Sophia Aram, humoriste et chroniqueuse, a récemment livré un témoignage poignant sur les réseaux sociaux, dénonçant le harcèlement et les menaces de mort dont elle est victime. Dans un long message, elle raconte comment sa vie a basculé depuis qu'elle a été accusée de négationnisme par certains internautes.
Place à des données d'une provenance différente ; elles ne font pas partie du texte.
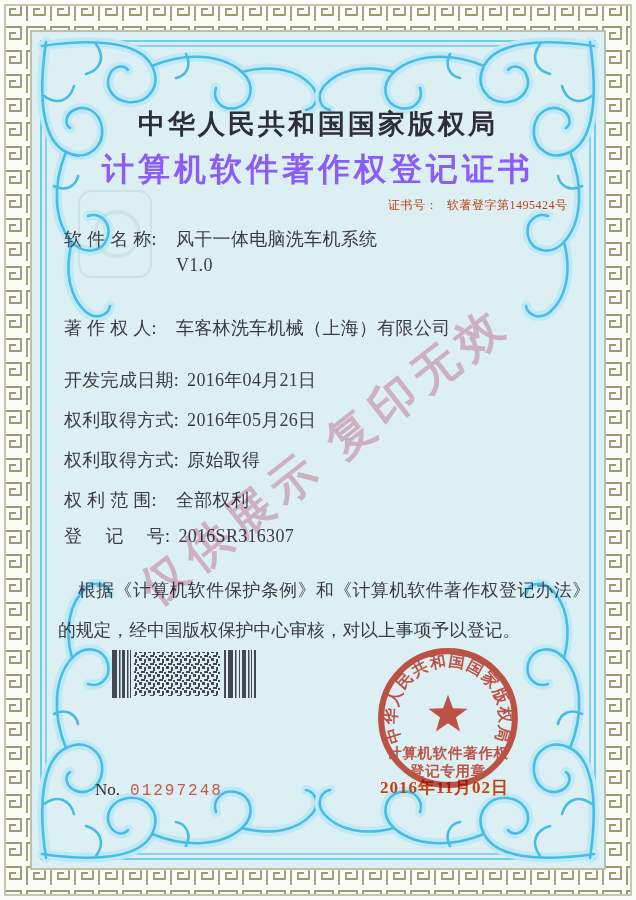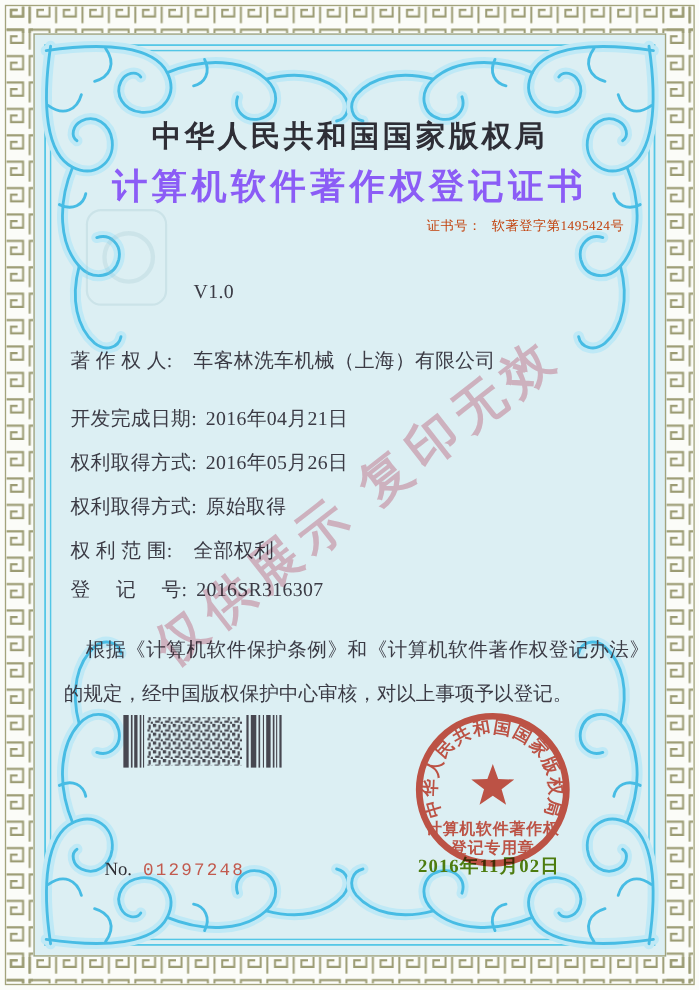--- a/index.html
+++ b/index.html
@@ -127,6 +127,9 @@
     <span>证书号：</span><span class="val">软著登字第1495424号</span>
   </div>
 
+  <div class="row r0">
+    <span class="lab">软 件 名 称:</span><span class="val">风干一体电脑洗车机系统</span>
+  </div>
   <div class="row r0b">
     <span>V1.0</span>
   </div>

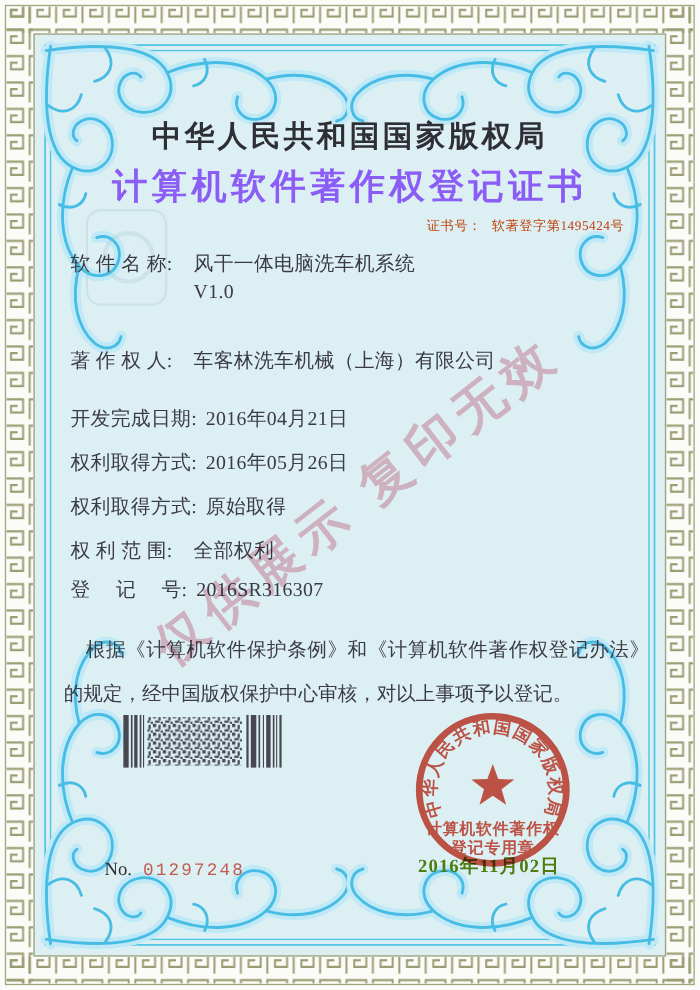--- a/index.html
+++ b/index.html
@@ -50,7 +50,7 @@
   .seal{position:absolute;left:372px;top:642px;z-index:7;mix-blend-mode:multiply;opacity:.88;}
   .seal-date{
     position:absolute;left:380px;top:776px;z-index:5;
-    font-size:17px;font-weight:600;letter-spacing:1px;color:#4d7c0f;
+    font-size:17px;font-weight:600;letter-spacing:1px;color:#c2410c;
   }
   .serial{position:absolute;left:95px;top:780px;z-index:4;font-size:17px;color:#2f2f35;}
   .serial .num{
Un quotidien marqué par la peur
Sophia Aram explique que les menaces sont devenues monnaie courante dans son quotidien. Elle reçoit des messages haineux, des insultes et des menaces de mort, souvent liés à ses prises de position sur des sujets sensibles. "Je ne peux plus sortir sans regarder derrière moi", confie-t-elle. L'humoriste souligne que ces attaques ne viennent pas seulement d'anonymes, mais aussi de personnalités publiques qui relaient des accusations infondées.
L'accusation de négationnisme
Le déclencheur de cette vague de haine serait une accusation de négationnisme. Sophia Aram aurait été accusée de nier la réalité de certaines persécutions, ce qu'elle réfute catégoriquement. "Je suis juive, mes grands-parents ont été déportés. Comment pourrais-je nier la Shoah ?", s'indigne-t-elle. Elle dénonce une instrumentalisation de l'histoire à des fins de diffamation.
Un appel à la solidarité
Face à cette situation, Sophia Aram lance un appel à la solidarité. Elle demande aux autorités de prendre au sérieux ces menaces et de protéger les artistes et journalistes qui subissent des pressions. "Nous ne pouvons pas laisser la haine gagner", écrit-elle. Son témoignage a suscité de nombreuses réactions de soutien de la part de ses collègues et d'associations de lutte contre le harcèlement.
Le harcèlement en ligne, un fléau persistant
Ce cas illustre une fois de plus la violence qui sévit sur les réseaux sociaux. De nombreuses personnalités, notamment des femmes et des minorités, sont la cible de campagnes de harcèlement. Sophia Aram espère que son témoignage contribuera à une prise de conscience collective et à des mesures plus fermes contre ces dérives.